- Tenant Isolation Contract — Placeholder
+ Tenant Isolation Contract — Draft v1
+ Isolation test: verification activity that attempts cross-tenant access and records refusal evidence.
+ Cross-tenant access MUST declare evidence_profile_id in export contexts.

...

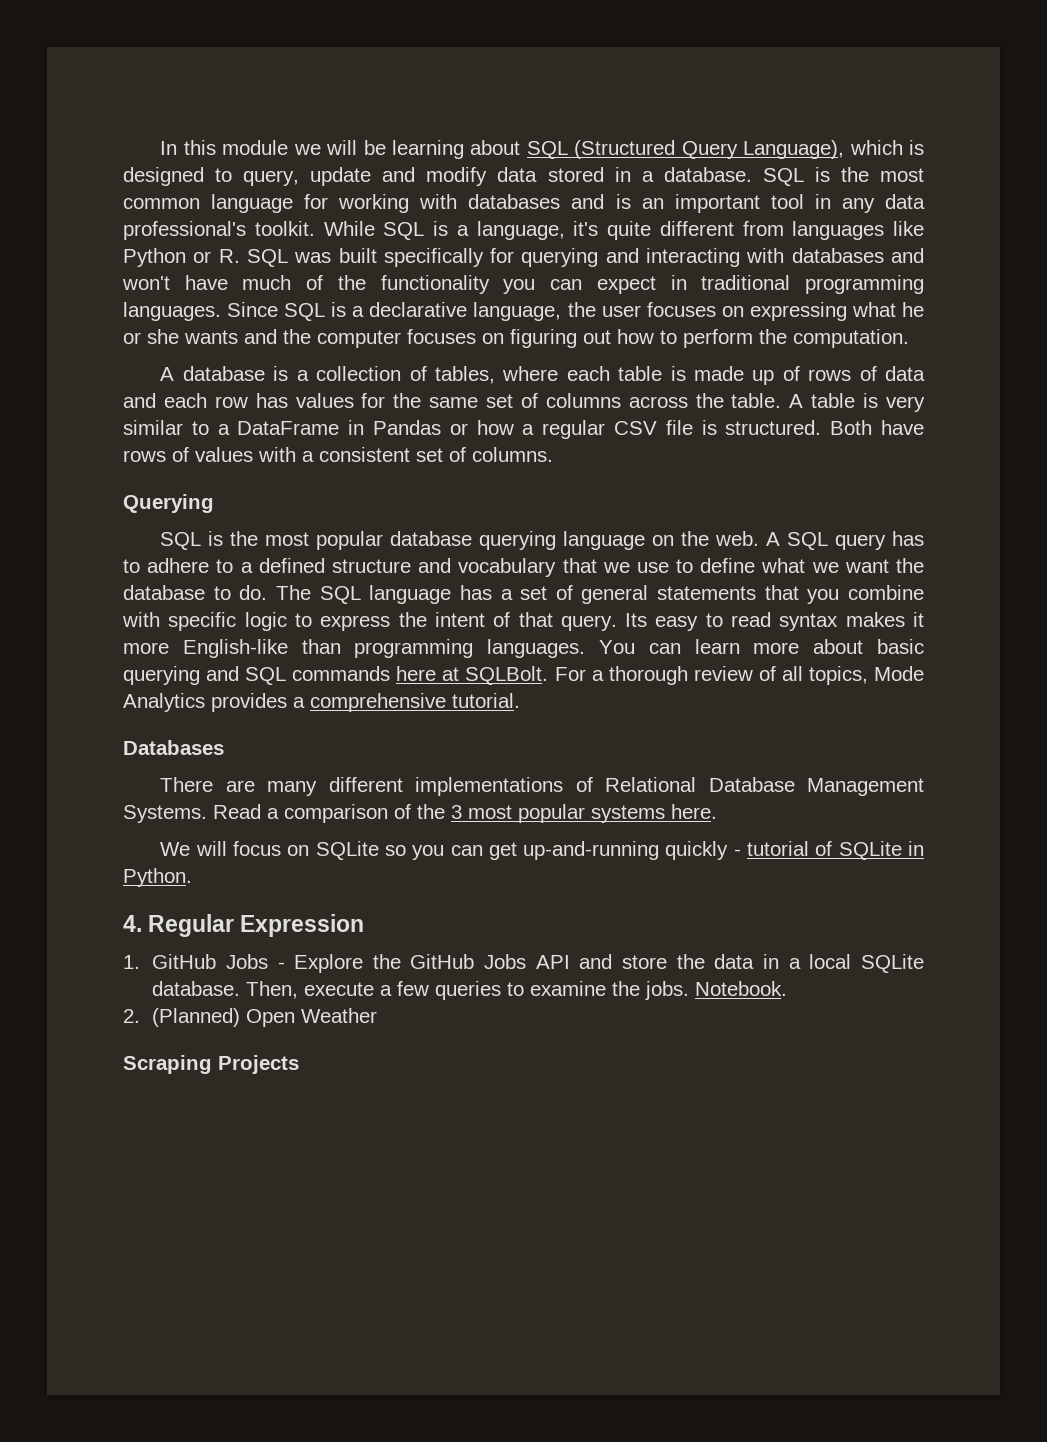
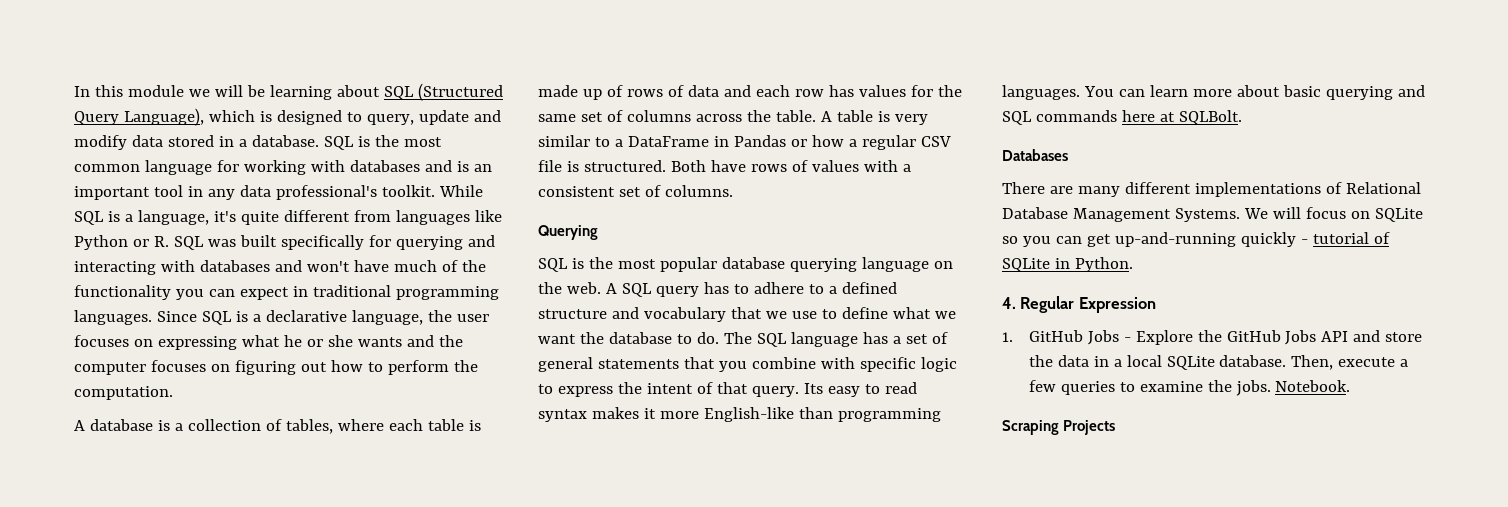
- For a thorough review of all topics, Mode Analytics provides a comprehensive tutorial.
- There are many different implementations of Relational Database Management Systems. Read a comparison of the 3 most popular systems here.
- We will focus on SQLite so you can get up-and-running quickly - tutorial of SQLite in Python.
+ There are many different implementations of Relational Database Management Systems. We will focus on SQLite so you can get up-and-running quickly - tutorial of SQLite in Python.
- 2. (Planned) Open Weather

(TO DO): Go to the line with "- Tenant Isolation Contract — Placeholder" in the entries above and repeat every line from there through the line with "in export contexts.", exactly and with no other text.

(EXERCISE RESPONSE):
- Tenant Isolation Contract — Placeholder
+ Tenant Isolation Contract — Draft v1
+ Isolation test: verification activity that attempts cross-tenant access and records refusal evidence.
+ Cross-tenant access MUST declare evidence_profile_id in export contexts.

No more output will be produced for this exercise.